WHAT IS NEEDED - Nothing outside the range below should be printed. Output exactly the lines from the line with "delivery date: 2019-04-24 -> 2019-04-30" to the line with "total: 227.99 -> 203.00", both included.

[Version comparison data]
※ ※ ※
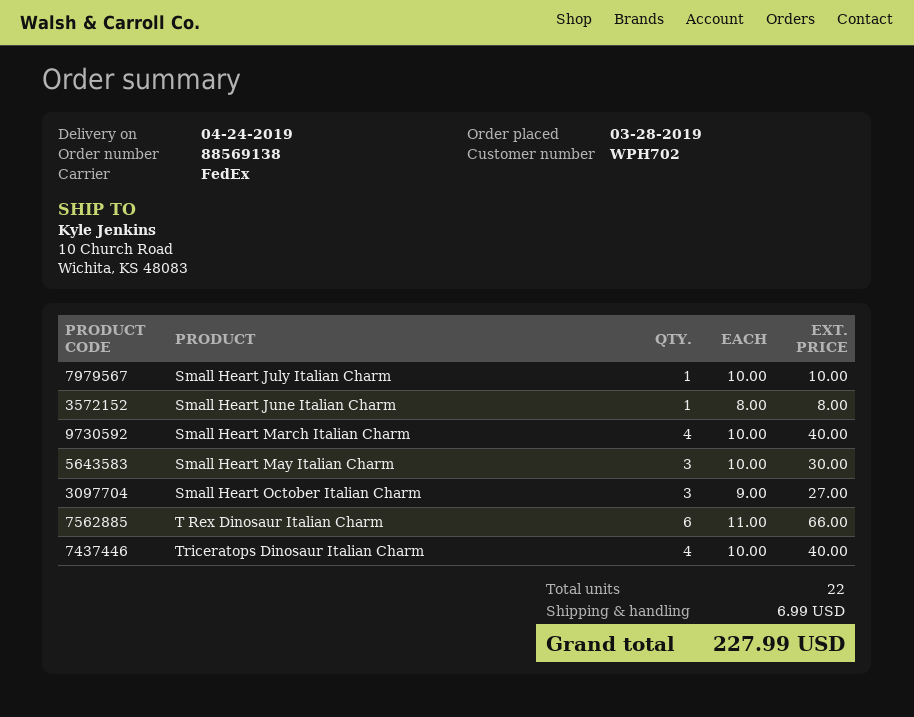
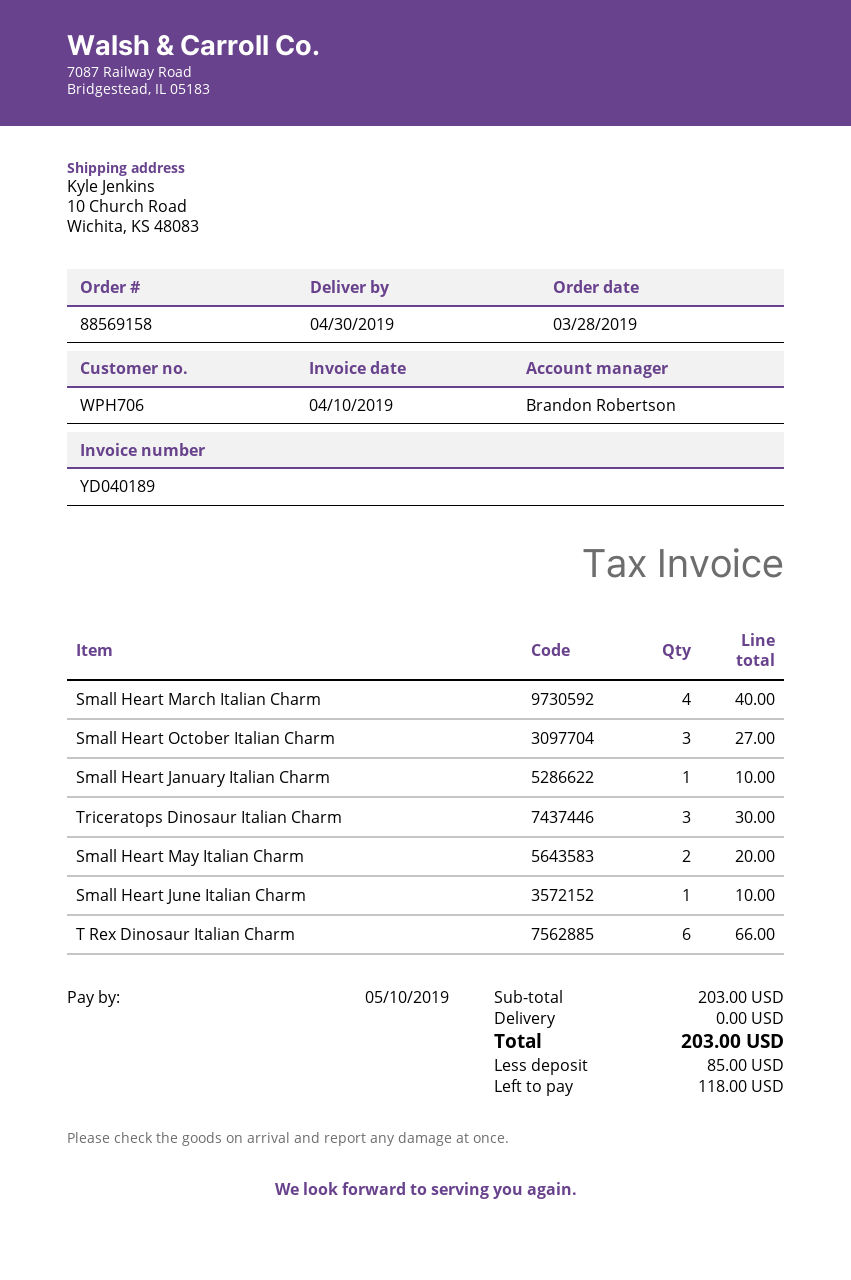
order number: 88569138 -> 88569158
delivery date: 2019-04-24 -> 2019-04-30
customer number: WPH702 -> WPH706
Small Heart July Italian Charm: 1 for 10.00 -> none
Small Heart June Italian Charm: 1 for 8.00 -> 1 for 10.00
Small Heart May Italian Charm: 3 for 30.00 -> 2 for 20.00
Triceratops Dinosaur Italian Charm: 4 for 40.00 -> 3 for 30.00
Small Heart January Italian Charm: none -> 1 for 10.00
shipping: 6.99 -> 0.00
total: 227.99 -> 203.00

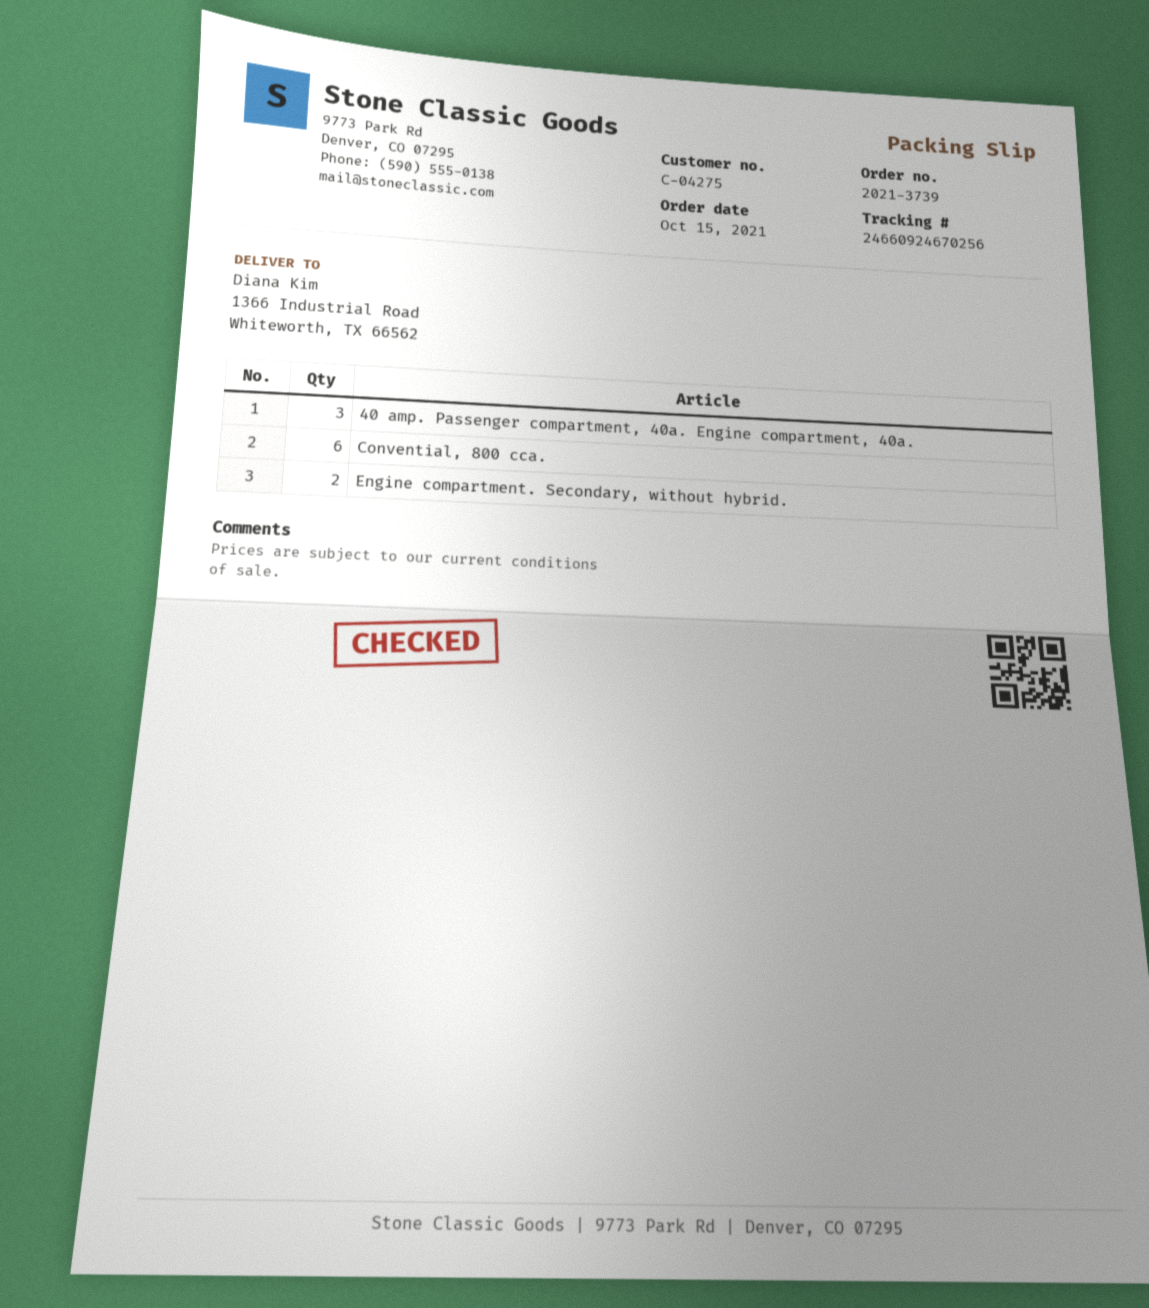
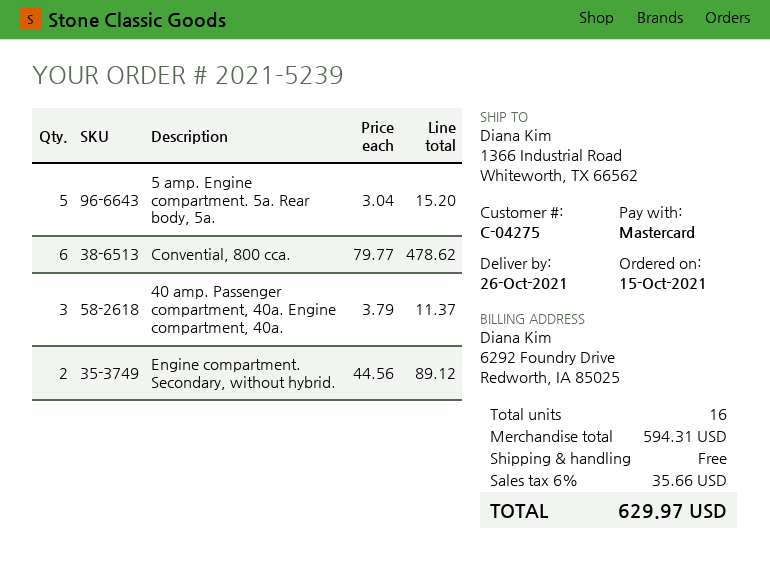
order number: 2021-3739 -> 2021-5239
5 amp. Engine compartment. 5a. Rear body, 5a.: none -> 5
※ ※ ※
SOLVED PROBLEM -
delivery date: 2019-04-24 -> 2019-04-30
customer number: WPH702 -> WPH706
Small Heart July Italian Charm: 1 for 10.00 -> none
Small Heart June Italian Charm: 1 for 8.00 -> 1 for 10.00
Small Heart May Italian Charm: 3 for 30.00 -> 2 for 20.00
Triceratops Dinosaur Italian Charm: 4 for 40.00 -> 3 for 30.00
Small Heart January Italian Charm: none -> 1 for 10.00
shipping: 6.99 -> 0.00
total: 227.99 -> 203.00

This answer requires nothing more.